Text to Speech Trends 2026: AI Voice Update
A detailed look at the latest text-to-speech updates, from MAI-Voice-2 and Supertonic 3 to realtime voice agents, Qwen3, Soniox, and local TTS workflows.
Text to speech changed shape quickly in the last month. The category is no longer just about making a sentence sound natural. The new center of gravity is expressive control, realtime conversation, local privacy, multilingual reach, and whether a model can follow the script without inventing, dropping, or rearranging words.
That shift matters for creators. A YouTube narrator, audiobook author, course maker, podcast producer, indie app builder, and voice-agent team all ask different questions now. Which model sounds best is still important, but it is no longer enough. The better question is: which voice system stays reliable in the workflow you actually use?
The Short Version
- Microsoft launched MAI-Voice-2 with broader language coverage, emotion tags, voice prompting, and consent-gated cloning.
- Supertone released Supertonic 3, a lightweight TTS model focused on 31 languages, stable reading, and efficient generation.
- AWS added Qwen3 speech models to SageMaker JumpStart, making open speech models easier to deploy in enterprise workflows.
- Inworld and Soniox pushed realtime TTS forward with low-latency streaming and stronger control for voice agents.
- OpenAI moved the voice-agent stack toward realtime reasoning, translation, and streaming transcription rather than plain one-shot TTS.
- Community discussion keeps circling the same pain points: hallucinations, long-form drift, voice consistency, cost, and privacy.
1. Expressive TTS Is Becoming the Default
The biggest product signal is that expressive control is no longer a premium novelty. Microsoft MAI-Voice-2, announced June 2, expands from English-only to a broader multilingual model family and adds granular emotion control, zero-shot voice prompting from short reference audio, and stronger speaker consistency for long-form content.
Microsoft also frames consent as a product boundary: production voice synthesis is limited to authorized, licensed voices. That is not a small detail. Voice cloning is getting easier, so the guardrails are becoming part of the product story, not a legal footnote.
Google Gemini 3.1 Flash TTS, released earlier this spring and still central to current discussion, points in the same direction. Google emphasizes audio tags, multi-speaker dialogue, 70+ languages, and SynthID watermarking. The pattern is obvious: modern TTS is moving from voice selection to voice direction.
2. Local and On-Device TTS Got More Serious
The local TTS story is not just hobbyist energy anymore. Supertonic 3 is a good example. Supertone positions it around fast generation, stable reading quality, and lower cost, with support for 31 languages and availability in both Play and the API.
The Supertonic 3 model card adds the technical angle: ONNX Runtime, local inference, fewer repeat and skip failures, expression tags, and a compact model footprint around 99M parameters. That is exactly the kind of release that helps developers build voice into local apps, browser tools, mobile experiments, and edge workflows.
This is why local TTS is becoming more than a privacy slogan. It offers a different creative loop. You can generate, listen, revise, and generate again without watching a cloud credit meter. For drafts, private documents, client scripts, and long-form experiments, that matters.
3. Enterprise Platforms Are Packaging Open Speech Models
On May 14, AWS added Qwen3-TTS and Qwen3-ASR models to SageMaker JumpStart. The lineup includes Qwen3-TTS-12Hz-1.7B-CustomVoice, Qwen3-TTS-12Hz-1.7B-Base, and Qwen3-ASR-1.7B.
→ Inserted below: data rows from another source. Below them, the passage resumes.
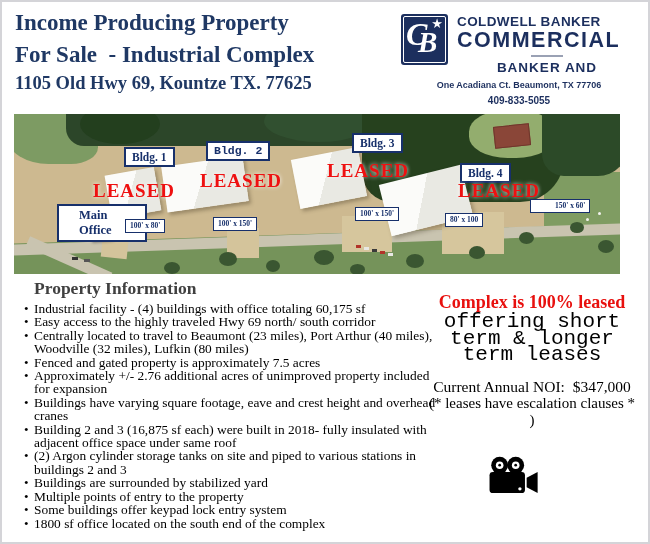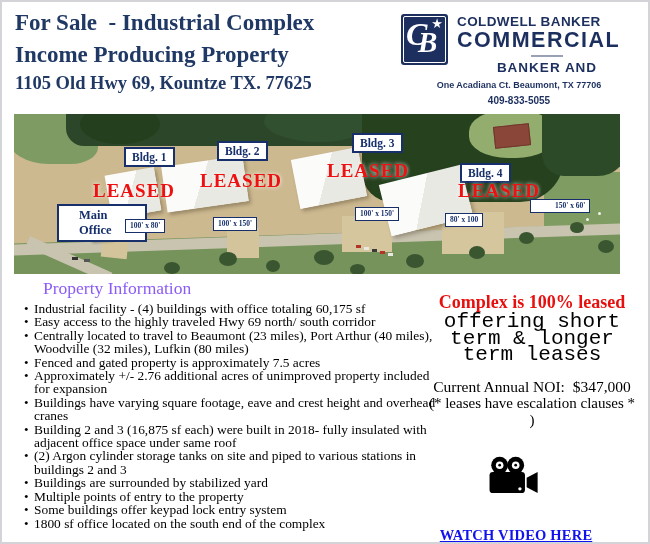"For Sale - Industrial Complex" div.title-line { order: before "Income Producing Property" -> after "Income Producing Property" }
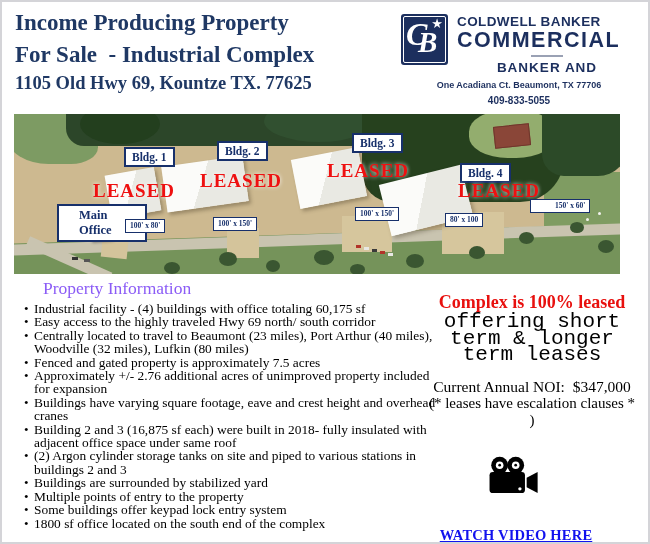"Bldg. 2" .bl2 { font-family: none -> Liberation Mono, monospace; left: 203px -> 192px }
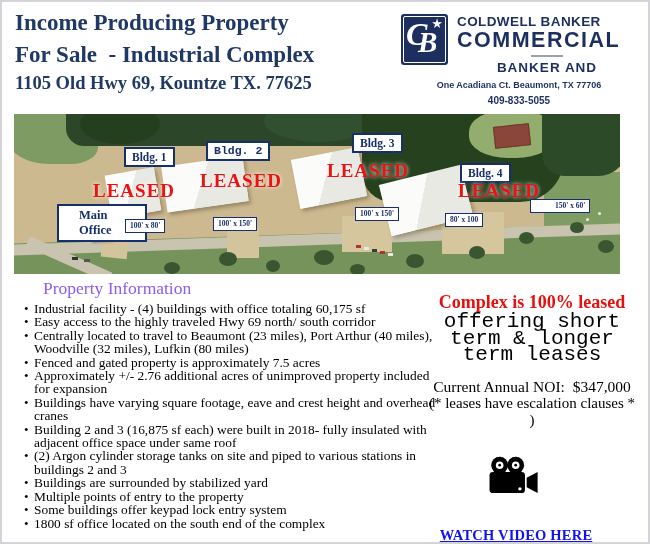"Property Information" .prop-heading { color: #8b5cf6 -> #404040; font-weight: normal -> bold; margin-left: 21px -> 12px }
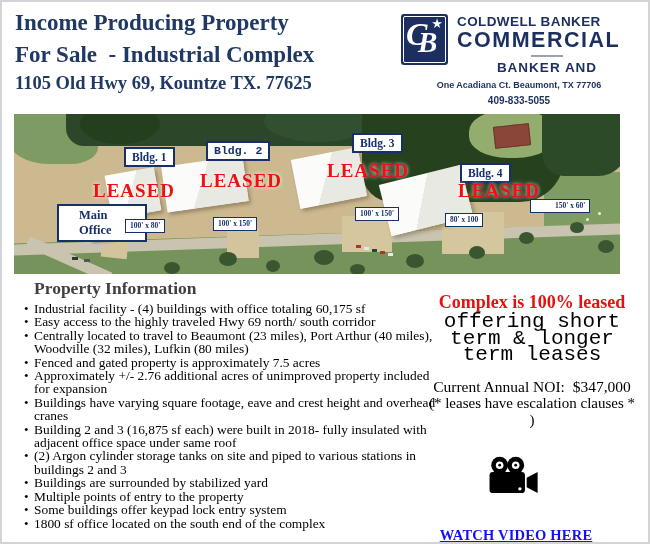"WATCH VIDEO HERE" a.video-link { html: <a>WATCH VIDEO HERE</a> -> none }
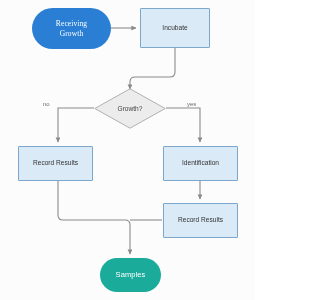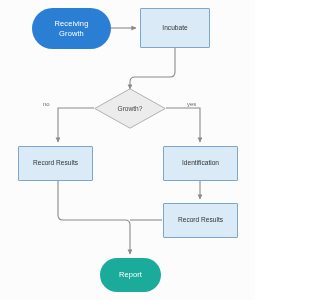"Receiving" div.node { font-family: none -> Liberation Serif, serif }
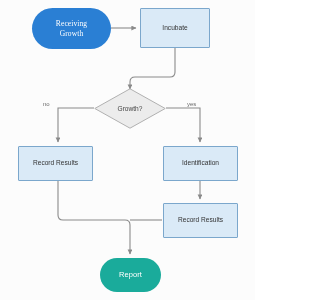"Report" span { text: Report -> Samples }
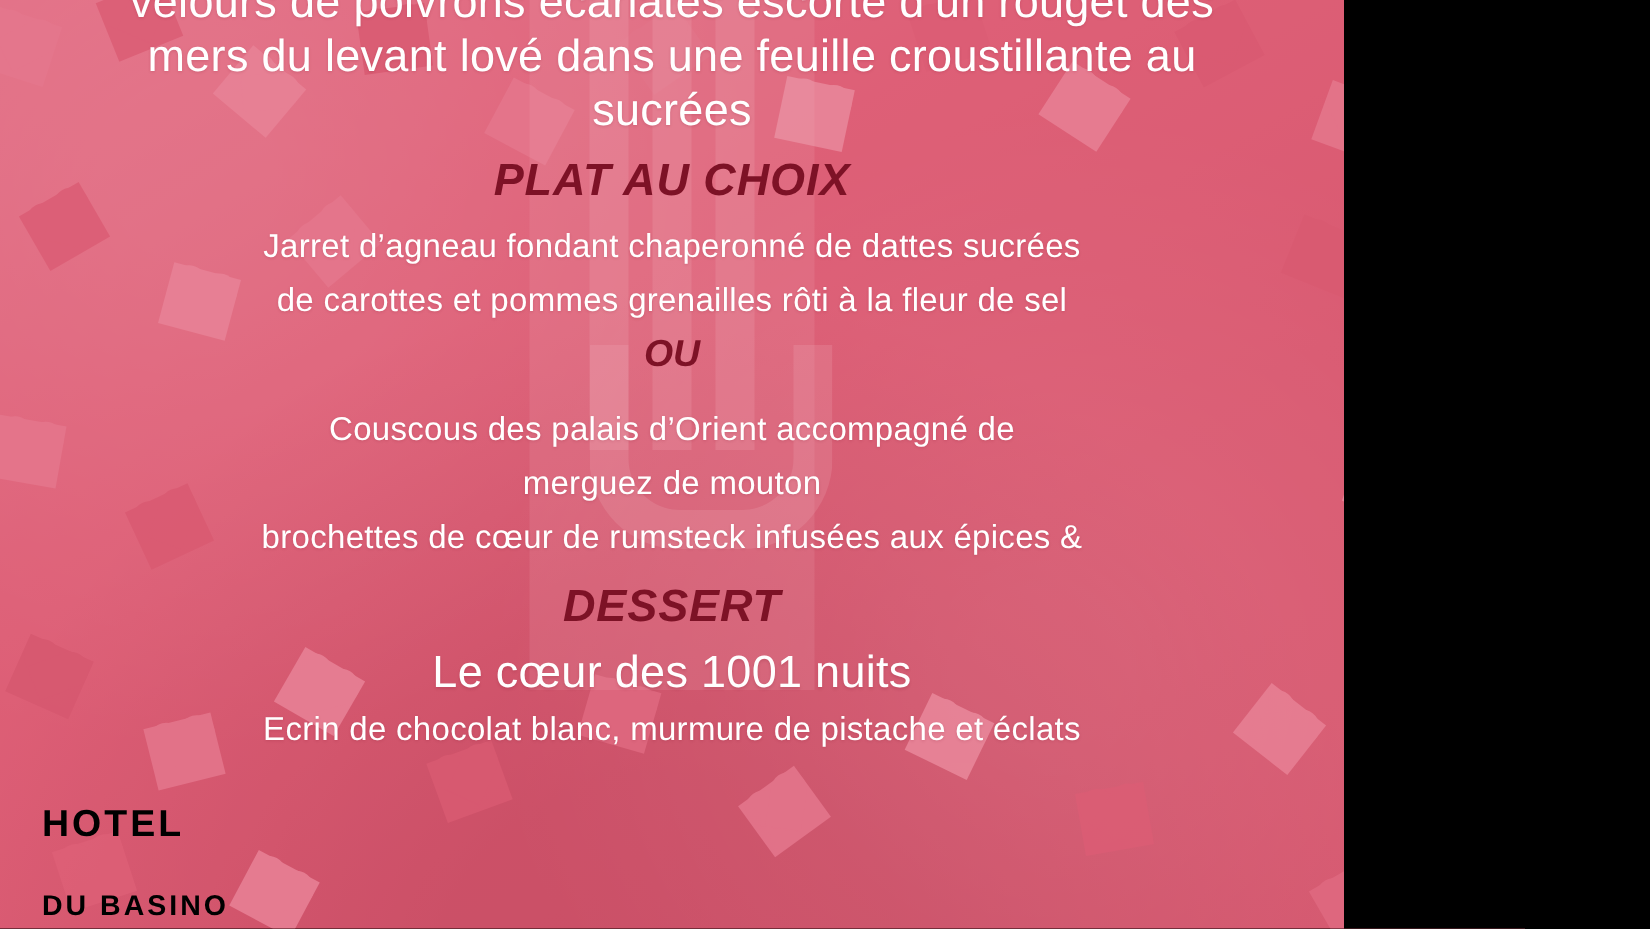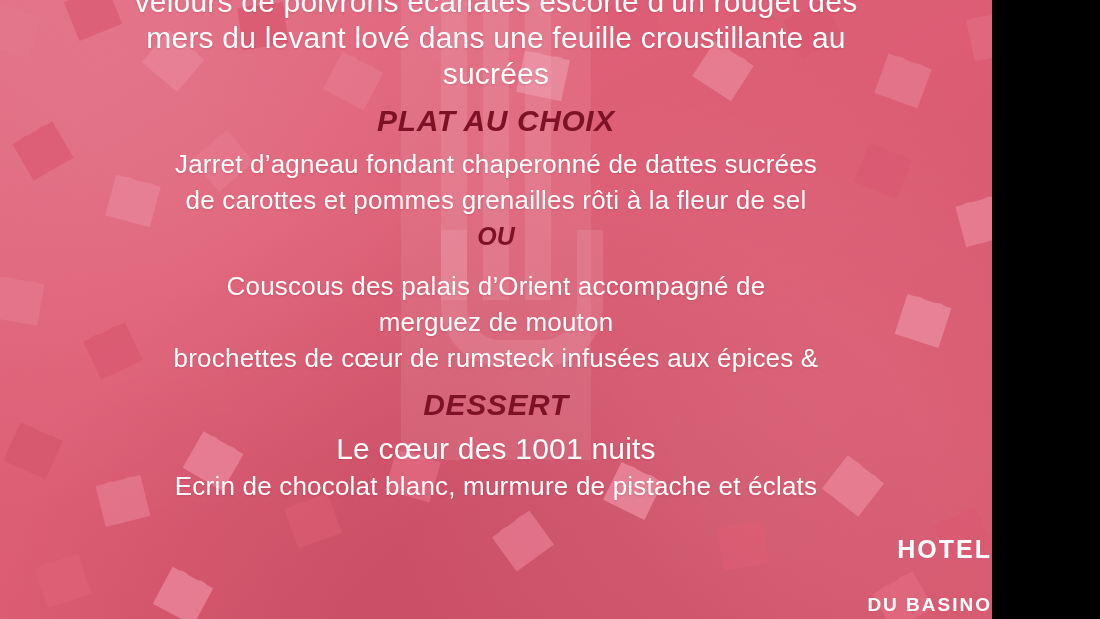"velours de poivrons écarlates escorté" .canvas { width: 992px -> 896px }
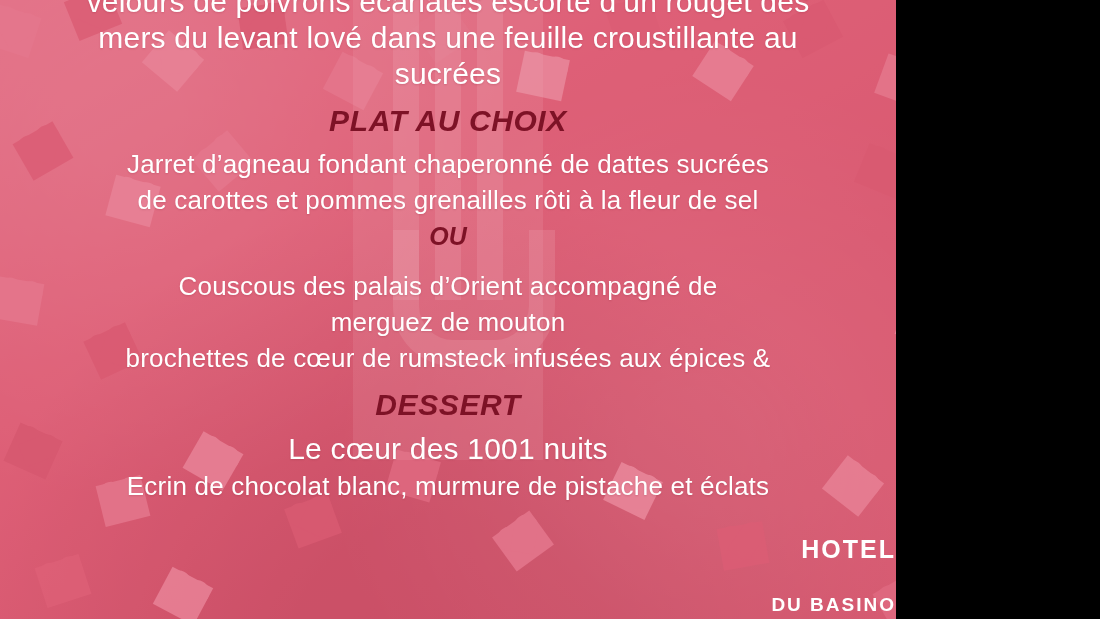"Jarret d’agneau fondant chaperonné de" .dish-desc { font-size: 26px -> 22px }
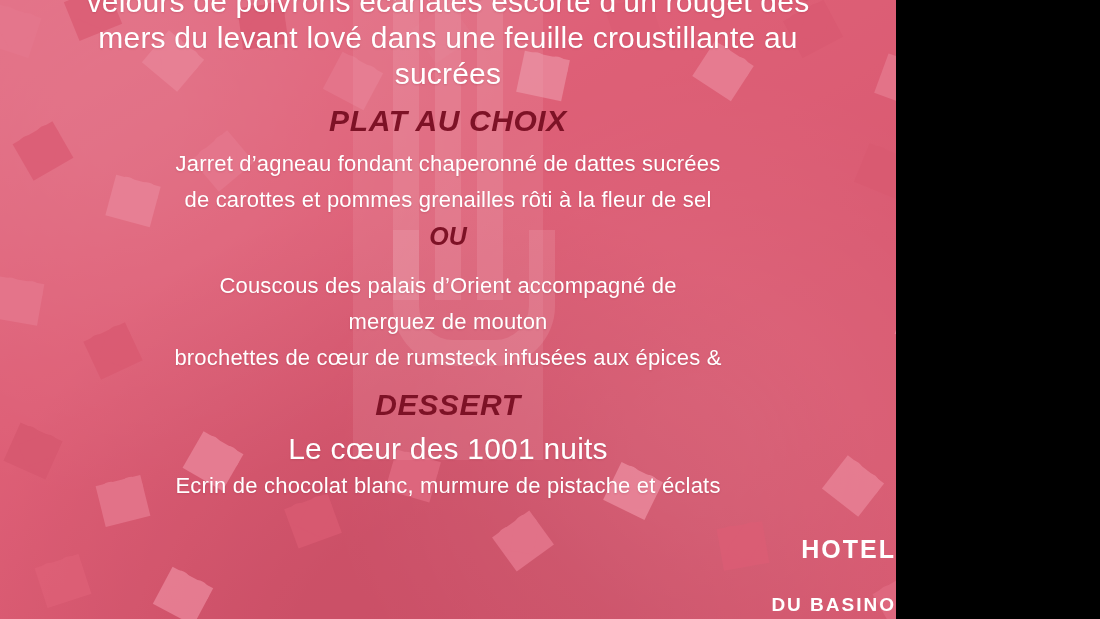"HOTEL" .footer-logo { color: #ffffff -> #000000; padding-left: none -> 28px; text-align: right -> left }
That move is important because Qwen3-TTS already had traction with local and open-source users, but SageMaker packaging makes it easier for teams to deploy the models inside familiar enterprise infrastructure. The TTS models support multilingual speech, custom voice styles, instruction-driven control over timbre, emotion, and prosody, and rapid voice cloning from reference audio.
For creators, this signals a wider trend: the useful models are no longer trapped in research repos. They are being wrapped into APIs, cloud catalogs, local runtimes, and desktop products. The winners will not only have the best model. They will have the least annoying path from script to final audio.
4. Realtime Voice Is Pulling TTS Into Agent Stacks
Realtime voice is changing what people expect from TTS. A voice agent cannot wait for a whole paragraph to render. It needs low latency, turn-taking, interruption handling, emotional continuity, and speech that responds to the conversation context.
Inworld Realtime TTS-2, launched May 5, shows where this is going. It supports natural language steering with bracketed directions, production-quality synthesis across 15 languages, experimental support for 90+ additional languages, cross-lingual voice synthesis, voice localization, and delivery modes that trade off consistency against emotional range.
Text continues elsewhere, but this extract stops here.